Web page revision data
= = = = = = =

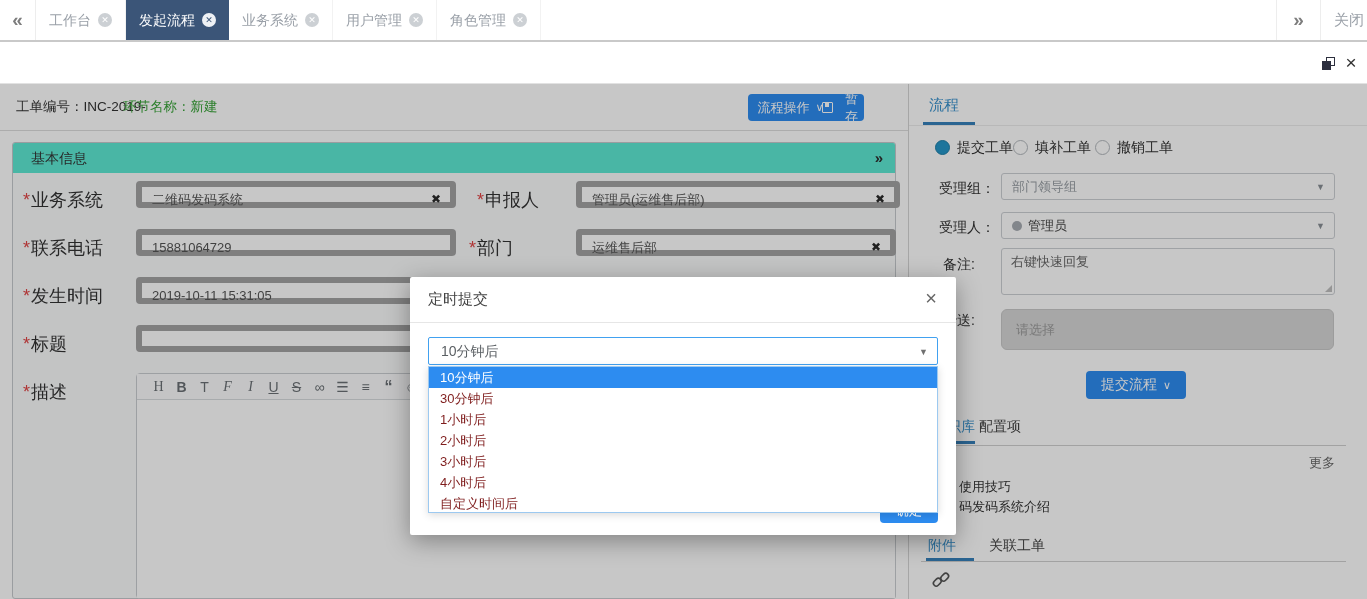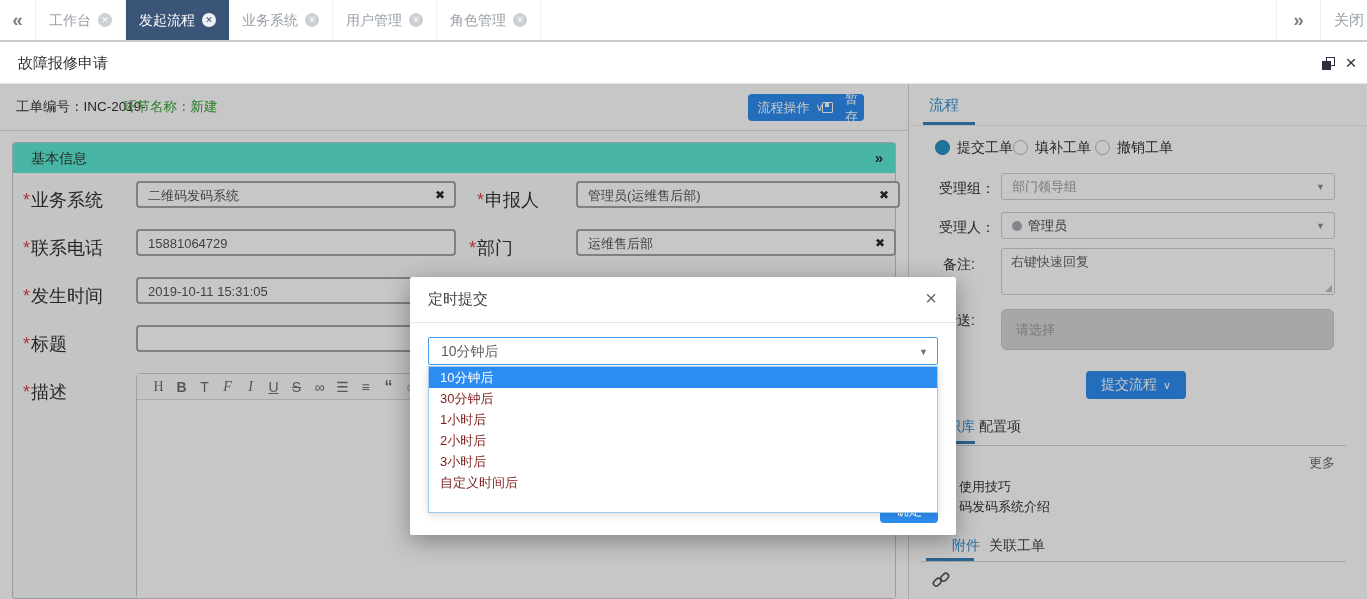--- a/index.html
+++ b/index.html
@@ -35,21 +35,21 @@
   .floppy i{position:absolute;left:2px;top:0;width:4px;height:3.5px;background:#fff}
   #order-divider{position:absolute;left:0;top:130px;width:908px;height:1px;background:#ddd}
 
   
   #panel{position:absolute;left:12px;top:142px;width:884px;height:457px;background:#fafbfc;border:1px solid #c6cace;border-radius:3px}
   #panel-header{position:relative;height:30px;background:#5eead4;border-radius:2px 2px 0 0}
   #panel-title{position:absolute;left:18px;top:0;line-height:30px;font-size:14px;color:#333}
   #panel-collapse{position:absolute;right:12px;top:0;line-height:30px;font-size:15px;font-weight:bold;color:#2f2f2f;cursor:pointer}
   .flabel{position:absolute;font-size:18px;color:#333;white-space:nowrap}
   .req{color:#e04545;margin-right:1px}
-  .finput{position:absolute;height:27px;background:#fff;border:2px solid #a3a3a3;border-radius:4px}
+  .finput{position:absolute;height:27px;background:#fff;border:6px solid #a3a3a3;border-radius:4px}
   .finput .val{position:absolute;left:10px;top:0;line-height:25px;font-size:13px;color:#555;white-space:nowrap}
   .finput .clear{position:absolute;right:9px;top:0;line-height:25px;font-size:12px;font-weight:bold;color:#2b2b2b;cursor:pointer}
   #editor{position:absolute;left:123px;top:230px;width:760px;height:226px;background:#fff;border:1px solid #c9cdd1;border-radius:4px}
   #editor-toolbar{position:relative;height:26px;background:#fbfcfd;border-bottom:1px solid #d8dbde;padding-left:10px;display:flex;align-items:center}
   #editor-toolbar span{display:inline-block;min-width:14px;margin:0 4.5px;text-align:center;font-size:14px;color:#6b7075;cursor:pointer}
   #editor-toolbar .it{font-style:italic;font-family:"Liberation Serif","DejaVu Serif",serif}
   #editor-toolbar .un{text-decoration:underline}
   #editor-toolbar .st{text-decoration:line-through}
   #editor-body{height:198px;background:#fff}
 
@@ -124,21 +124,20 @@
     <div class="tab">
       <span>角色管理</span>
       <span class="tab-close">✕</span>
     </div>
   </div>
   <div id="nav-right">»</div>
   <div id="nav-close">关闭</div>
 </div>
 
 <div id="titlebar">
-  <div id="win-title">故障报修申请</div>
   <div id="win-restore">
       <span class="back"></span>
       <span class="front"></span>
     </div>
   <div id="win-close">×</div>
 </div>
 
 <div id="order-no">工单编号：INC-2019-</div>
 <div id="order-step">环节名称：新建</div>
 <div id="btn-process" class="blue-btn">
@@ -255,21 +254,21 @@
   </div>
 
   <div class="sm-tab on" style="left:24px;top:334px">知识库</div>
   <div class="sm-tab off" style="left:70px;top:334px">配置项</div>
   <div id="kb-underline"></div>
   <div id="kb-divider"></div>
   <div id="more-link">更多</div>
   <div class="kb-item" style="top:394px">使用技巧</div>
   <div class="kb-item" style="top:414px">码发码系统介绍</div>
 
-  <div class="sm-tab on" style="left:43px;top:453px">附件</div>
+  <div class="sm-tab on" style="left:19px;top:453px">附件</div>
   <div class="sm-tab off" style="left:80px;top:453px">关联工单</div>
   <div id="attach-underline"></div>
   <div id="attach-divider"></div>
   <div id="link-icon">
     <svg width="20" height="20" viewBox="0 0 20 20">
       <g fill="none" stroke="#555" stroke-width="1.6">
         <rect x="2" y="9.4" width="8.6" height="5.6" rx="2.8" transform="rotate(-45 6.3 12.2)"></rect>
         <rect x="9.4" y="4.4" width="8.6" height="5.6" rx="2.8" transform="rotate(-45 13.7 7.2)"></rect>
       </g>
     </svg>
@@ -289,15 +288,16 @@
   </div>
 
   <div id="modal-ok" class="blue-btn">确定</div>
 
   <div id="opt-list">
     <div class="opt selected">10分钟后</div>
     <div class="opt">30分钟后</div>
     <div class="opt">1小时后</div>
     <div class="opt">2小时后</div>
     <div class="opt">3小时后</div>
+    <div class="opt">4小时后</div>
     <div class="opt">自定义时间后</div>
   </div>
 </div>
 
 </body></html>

= = = = = = =

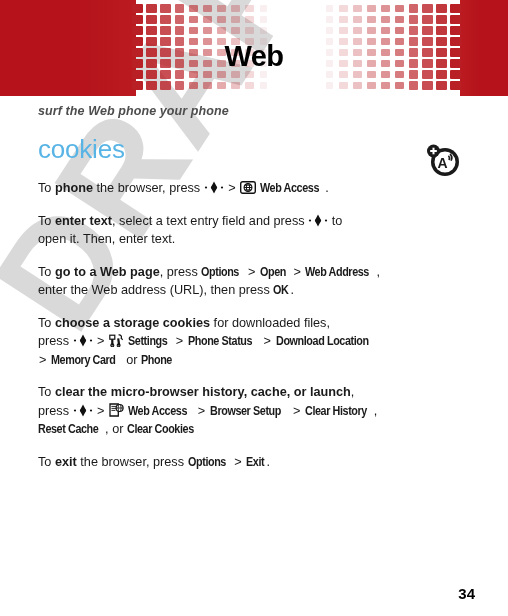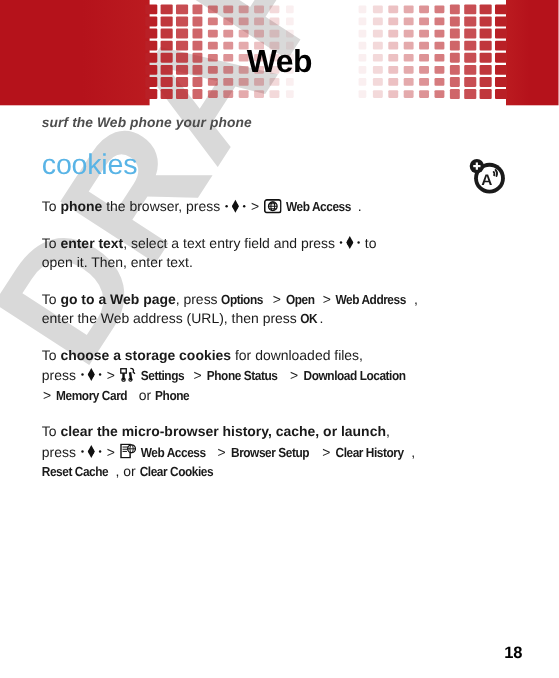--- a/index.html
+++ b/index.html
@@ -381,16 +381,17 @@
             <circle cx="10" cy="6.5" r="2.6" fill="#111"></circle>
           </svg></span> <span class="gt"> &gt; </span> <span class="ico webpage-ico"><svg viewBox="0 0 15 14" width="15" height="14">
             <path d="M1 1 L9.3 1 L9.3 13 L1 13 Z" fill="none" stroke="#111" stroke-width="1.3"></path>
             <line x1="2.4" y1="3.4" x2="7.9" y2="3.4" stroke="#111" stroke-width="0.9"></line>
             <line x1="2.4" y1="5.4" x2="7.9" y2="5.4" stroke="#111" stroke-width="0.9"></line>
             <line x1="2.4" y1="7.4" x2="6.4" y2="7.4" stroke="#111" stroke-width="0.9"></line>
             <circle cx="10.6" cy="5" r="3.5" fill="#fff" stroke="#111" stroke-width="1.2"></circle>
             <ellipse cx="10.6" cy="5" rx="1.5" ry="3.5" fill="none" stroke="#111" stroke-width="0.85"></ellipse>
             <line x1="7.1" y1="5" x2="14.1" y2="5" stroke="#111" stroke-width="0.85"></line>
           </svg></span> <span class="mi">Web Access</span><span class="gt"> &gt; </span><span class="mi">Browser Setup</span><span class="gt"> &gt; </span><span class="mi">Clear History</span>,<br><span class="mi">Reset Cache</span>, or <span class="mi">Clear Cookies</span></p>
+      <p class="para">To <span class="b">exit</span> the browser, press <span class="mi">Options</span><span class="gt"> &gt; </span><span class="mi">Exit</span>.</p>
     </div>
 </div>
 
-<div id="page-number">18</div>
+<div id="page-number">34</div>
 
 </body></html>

= = = = = = =

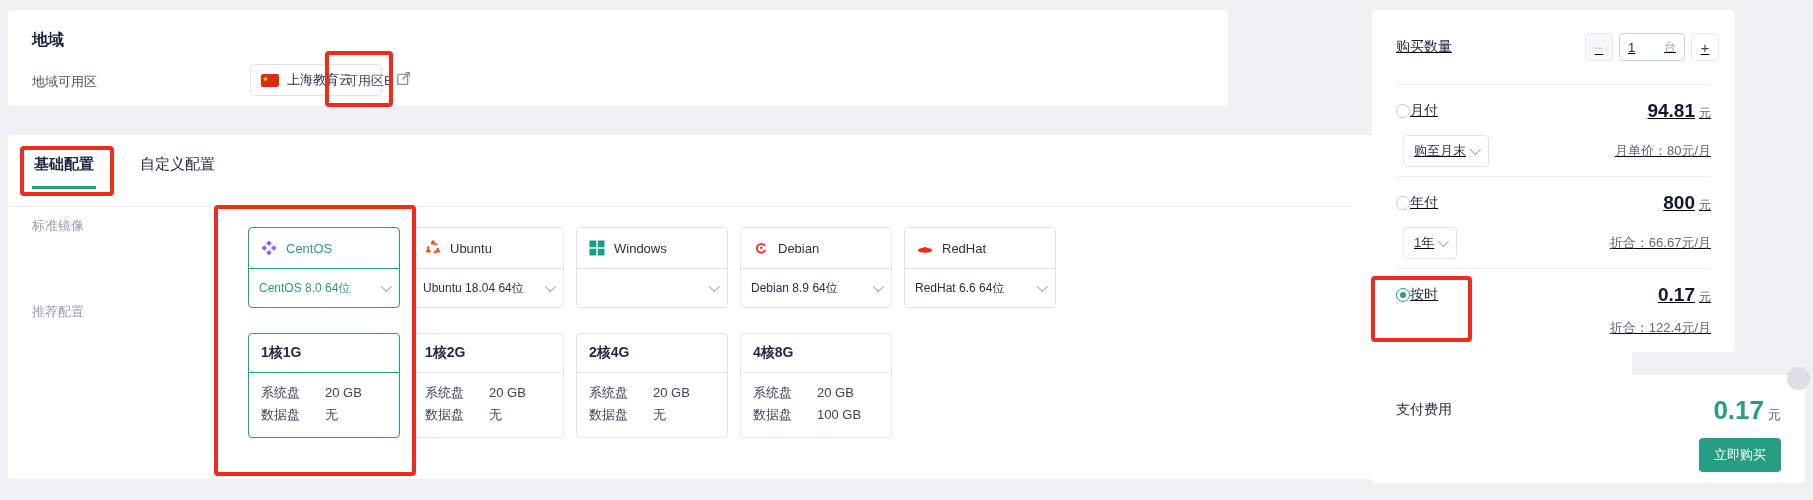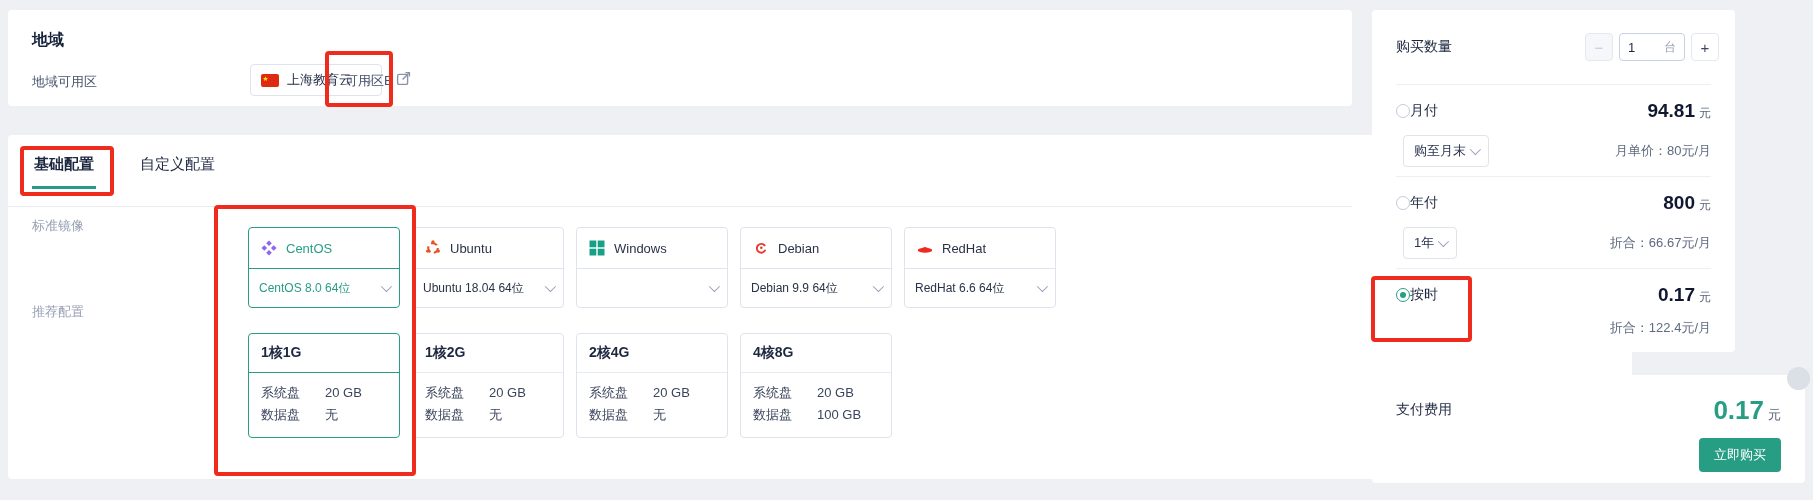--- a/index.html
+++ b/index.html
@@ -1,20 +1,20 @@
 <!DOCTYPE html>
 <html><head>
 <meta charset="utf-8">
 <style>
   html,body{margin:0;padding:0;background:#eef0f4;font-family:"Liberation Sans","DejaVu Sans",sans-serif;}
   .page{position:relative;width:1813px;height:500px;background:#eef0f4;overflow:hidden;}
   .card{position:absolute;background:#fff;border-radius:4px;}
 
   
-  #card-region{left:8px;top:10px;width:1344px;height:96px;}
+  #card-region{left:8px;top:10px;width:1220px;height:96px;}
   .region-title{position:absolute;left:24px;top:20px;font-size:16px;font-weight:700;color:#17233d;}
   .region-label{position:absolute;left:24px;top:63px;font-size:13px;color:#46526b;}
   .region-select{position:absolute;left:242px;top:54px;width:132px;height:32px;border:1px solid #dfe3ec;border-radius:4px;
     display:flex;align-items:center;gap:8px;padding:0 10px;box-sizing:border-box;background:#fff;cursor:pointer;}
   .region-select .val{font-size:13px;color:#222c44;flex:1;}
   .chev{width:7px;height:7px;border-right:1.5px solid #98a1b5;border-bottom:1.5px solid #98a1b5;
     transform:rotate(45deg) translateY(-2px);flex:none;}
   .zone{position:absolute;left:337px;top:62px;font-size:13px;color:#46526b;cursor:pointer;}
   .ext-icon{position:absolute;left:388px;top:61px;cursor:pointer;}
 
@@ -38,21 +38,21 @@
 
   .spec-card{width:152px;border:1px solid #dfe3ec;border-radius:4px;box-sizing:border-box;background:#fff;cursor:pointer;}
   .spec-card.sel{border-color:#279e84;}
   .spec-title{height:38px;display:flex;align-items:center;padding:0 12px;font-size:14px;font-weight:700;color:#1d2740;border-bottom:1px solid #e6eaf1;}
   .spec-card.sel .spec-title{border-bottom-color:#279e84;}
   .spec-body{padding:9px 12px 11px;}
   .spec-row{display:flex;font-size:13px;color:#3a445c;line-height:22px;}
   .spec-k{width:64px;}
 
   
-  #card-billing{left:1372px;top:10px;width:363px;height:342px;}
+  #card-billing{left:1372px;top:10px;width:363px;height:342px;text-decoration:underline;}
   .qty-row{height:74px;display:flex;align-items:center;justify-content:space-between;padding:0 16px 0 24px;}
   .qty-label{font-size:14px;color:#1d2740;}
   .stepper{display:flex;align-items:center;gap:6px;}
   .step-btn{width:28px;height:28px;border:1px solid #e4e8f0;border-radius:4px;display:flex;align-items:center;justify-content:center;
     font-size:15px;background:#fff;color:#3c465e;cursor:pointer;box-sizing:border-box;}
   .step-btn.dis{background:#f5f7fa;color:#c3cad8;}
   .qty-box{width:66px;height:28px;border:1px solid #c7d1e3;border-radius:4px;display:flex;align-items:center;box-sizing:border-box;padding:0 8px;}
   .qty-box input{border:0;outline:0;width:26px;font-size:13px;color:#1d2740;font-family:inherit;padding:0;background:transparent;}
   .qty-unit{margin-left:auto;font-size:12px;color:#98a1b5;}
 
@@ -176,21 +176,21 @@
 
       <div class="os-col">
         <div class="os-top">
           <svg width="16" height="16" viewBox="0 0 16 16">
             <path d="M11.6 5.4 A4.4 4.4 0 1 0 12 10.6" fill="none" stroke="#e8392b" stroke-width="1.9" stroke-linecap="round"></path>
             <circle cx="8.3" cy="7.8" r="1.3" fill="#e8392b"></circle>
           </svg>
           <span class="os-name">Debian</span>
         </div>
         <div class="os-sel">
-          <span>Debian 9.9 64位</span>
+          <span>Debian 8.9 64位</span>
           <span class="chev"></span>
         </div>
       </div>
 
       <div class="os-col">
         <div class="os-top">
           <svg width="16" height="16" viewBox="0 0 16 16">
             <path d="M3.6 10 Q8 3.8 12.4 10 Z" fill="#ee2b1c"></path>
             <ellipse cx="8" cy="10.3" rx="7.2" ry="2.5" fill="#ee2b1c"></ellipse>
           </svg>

= = = = = = =

**What you will do:**
Find every line in the records that contains the word "transform"; copy those lines.

**Task response:**
         <rect x="2" y="9.4" width="8.6" height="5.6" rx="2.8" transform="rotate(-45 6.3 12.2)"></rect>
         <rect x="9.4" y="4.4" width="8.6" height="5.6" rx="2.8" transform="rotate(-45 13.7 7.2)"></rect>
     transform:rotate(45deg) translateY(-2px);flex:none;}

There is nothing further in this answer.